I’ve been lucky to meet many wonderful people who are committed to bringing about change – people who genuinely care about the lives of people with a learning disability. However, the journey is not yet complete because premature deaths from poorly managed constipation still occur. A widely publicised recommendation from Richard’s SCR was for adults with a learning disability and complex needs to have a named care coordinator to review health needs and ensure that information is shared between professionals and services.

The coroner concluded that having someone to oversee and coordinate care might have prevented the development of the extreme situation that led to Richard’s hospitalisation. This is not a new idea. It was proposed in the CIPOLD (Confidential Inquiry into Premature Deaths of People with Learning Disabilities) report in 2013 and included locally in the Suffolk Joint Learning Disability Strategy 2015-20.

In February this year, the government response to the third annual LeDeR Programme annual report in May 2019 “recognises the importance of care coordination and information sharing to improve outcomes”. An evidence review of care coordination will report in summer 2020. It will inform guidance on how care coordination is delivered across health and social care settings. Nearly eight years after Richard died, a journey is being made – but at snail’s pace.

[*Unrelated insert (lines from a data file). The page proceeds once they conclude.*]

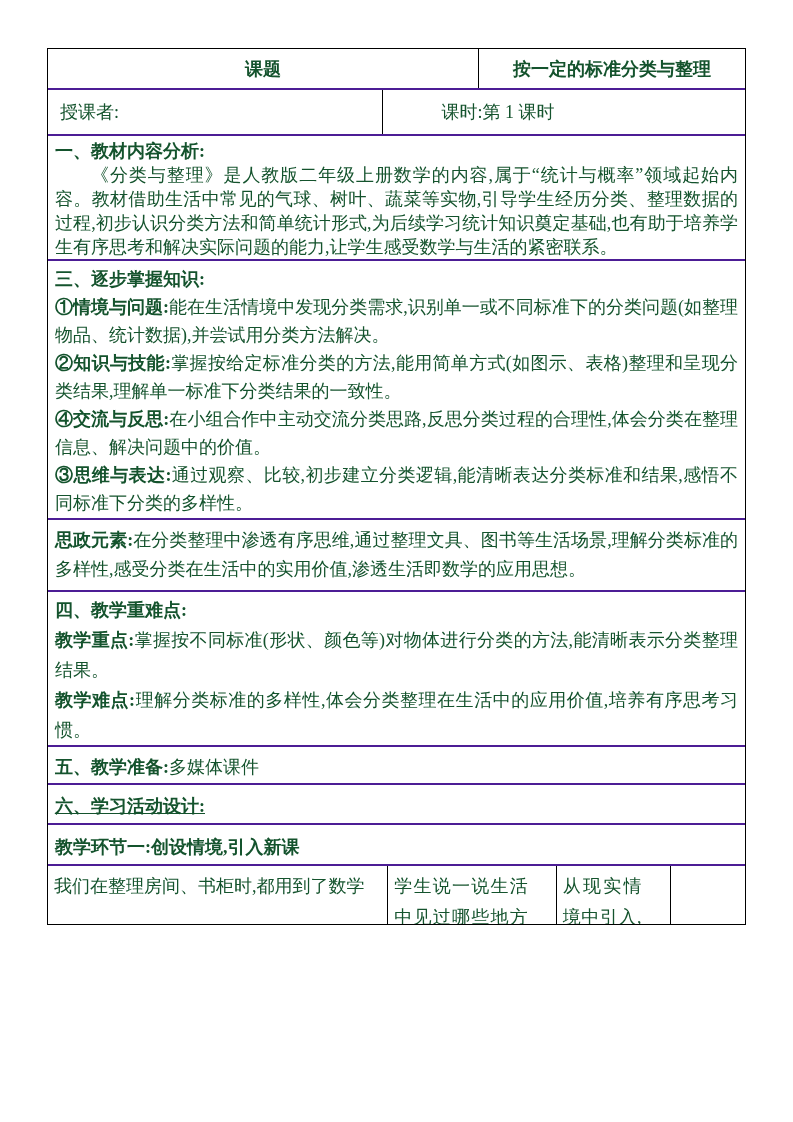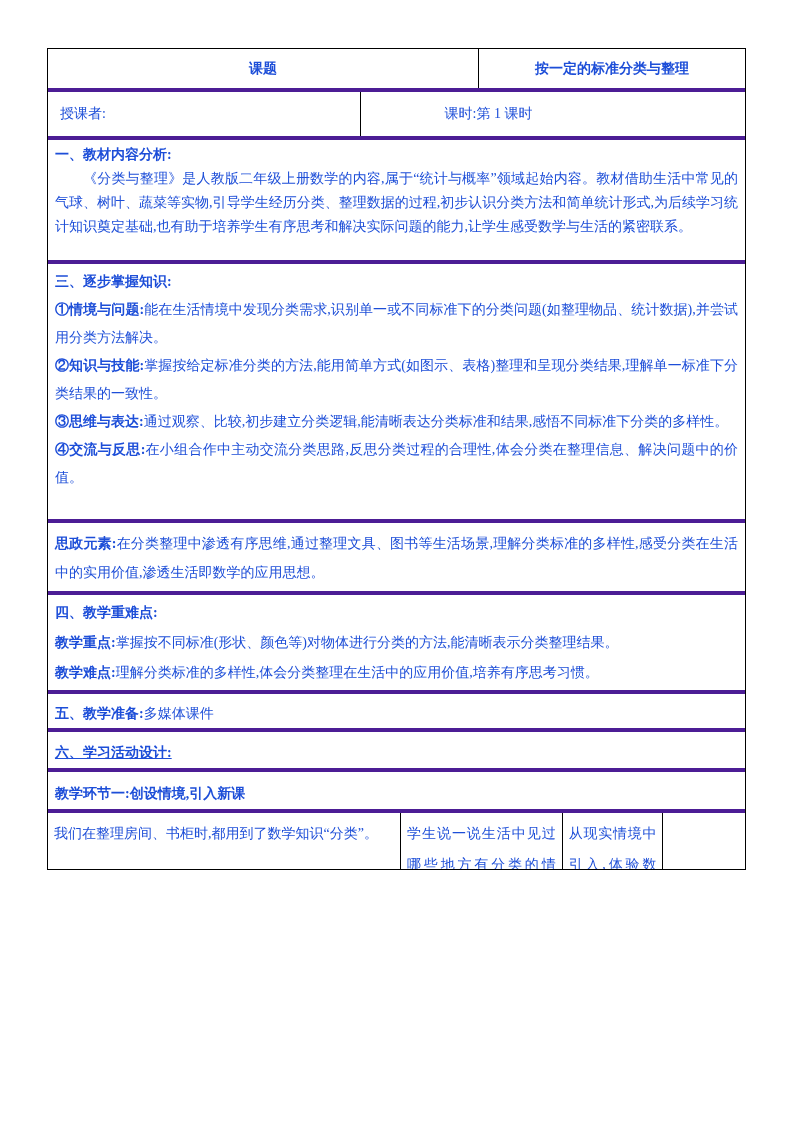--- a/index.html
+++ b/index.html
@@ -1,31 +1,31 @@
 <!DOCTYPE html>
 <html lang="zh"><head>
 <meta charset="utf-8">
 <style>
   html,body{margin:0;padding:0;background:#fff;}
   .page{
     position:relative;
     width:793px;height:1122px;
     background:#fff;
     font-family:"Liberation Serif","DejaVu Serif",serif;
-    color:#1d4ed8;
-    font-size:14px;
+    color:#14532d;
+    font-size:18px;
     overflow:hidden;
   }
   .doc{
     position:absolute;left:47px;top:48px;width:699px;
     border:1px solid #000;
     box-sizing:border-box;
   }
   .row{box-sizing:border-box;overflow:hidden;}
-  .row + .row{border-top:4px solid #4c1d95;}
+  .row + .row{border-top:2px solid #4c1d95;gap:22px;}
   .flex{display:flex;align-items:stretch;}
   .cell{box-sizing:border-box;overflow:hidden;}
   .cell + .cell{border-left:1px solid #000;}
   .vcenter{display:flex;align-items:center;justify-content:center;text-align:center;}
   .b{font-weight:700;}
   .just{text-align:justify;}
 
   
   .r-topic{min-height:39px;}
   .r-topic .cell{min-height:39px;}
@@ -100,22 +100,22 @@
         <p class="indent just">《分类与整理》是人教版二年级上册数学的内容,属于“统计与概率”领域起始内容。教材借助生活中常见的气球、树叶、蔬菜等实物,引导学生经历分类、整理数据的过程,初步认识分类方法和简单统计形式,为后续学习统计知识奠定基础,也有助于培养学生有序思考和解决实际问题的能力,让学生感受数学与生活的紧密联系。</p>
       </div>
     </div>
 
 
     <div class="row r-goals">
       <div class="sec">
         <p class="b">三、逐步掌握知识:</p>
         <p class="just"><span class="b">①情境与问题:</span><span>能在生活情境中发现分类需求,识别单一或不同标准下的分类问题(如整理物品、统计数据),并尝试用分类方法解决。</span></p>
         <p class="just"><span class="b">②知识与技能:</span><span>掌握按给定标准分类的方法,能用简单方式(如图示、表格)整理和呈现分类结果,理解单一标准下分类结果的一致性。</span></p>
+        <p class="just"><span class="b">④交流与反思:</span><span>在小组合作中主动交流分类思路,反思分类过程的合理性,体会分类在整理信息、解决问题中的价值。</span></p>
         <p class="just"><span class="b">③思维与表达:</span><span>通过观察、比较,初步建立分类逻辑,能清晰表达分类标准和结果,感悟不同标准下分类的多样性。</span></p>
-        <p class="just"><span class="b">④交流与反思:</span><span>在小组合作中主动交流分类思路,反思分类过程的合理性,体会分类在整理信息、解决问题中的价值。</span></p>
       </div>
     </div>
 
     <div class="row r-ideology">
       <div class="sec">
         <p class="just"><span class="b">思政元素:</span><span>在分类整理中渗透有序思维,通过整理文具、图书等生活场景,理解分类标准的多样性,感受分类在生活中的实用价值,渗透生活即数学的应用思想。</span></p>
       </div>
     </div>
 
     <div class="row r-keypoints">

It is widely known that people with a learning disability have a life expectancy significantly shorter than those in the general population. Richard died aged 33; I could name many others. I hear of “lessons learned” after every premature death; this is nonsense – the deaths continue. It takes too long for lessons to  become actions that will save lives. Recommendations must be acted upon far more quickly. The roll-out of care coordinators could turn things on their head, making lives healthier and happier, preventing premature deaths and making investigations redundant.

How marvellous if this particular journey could end.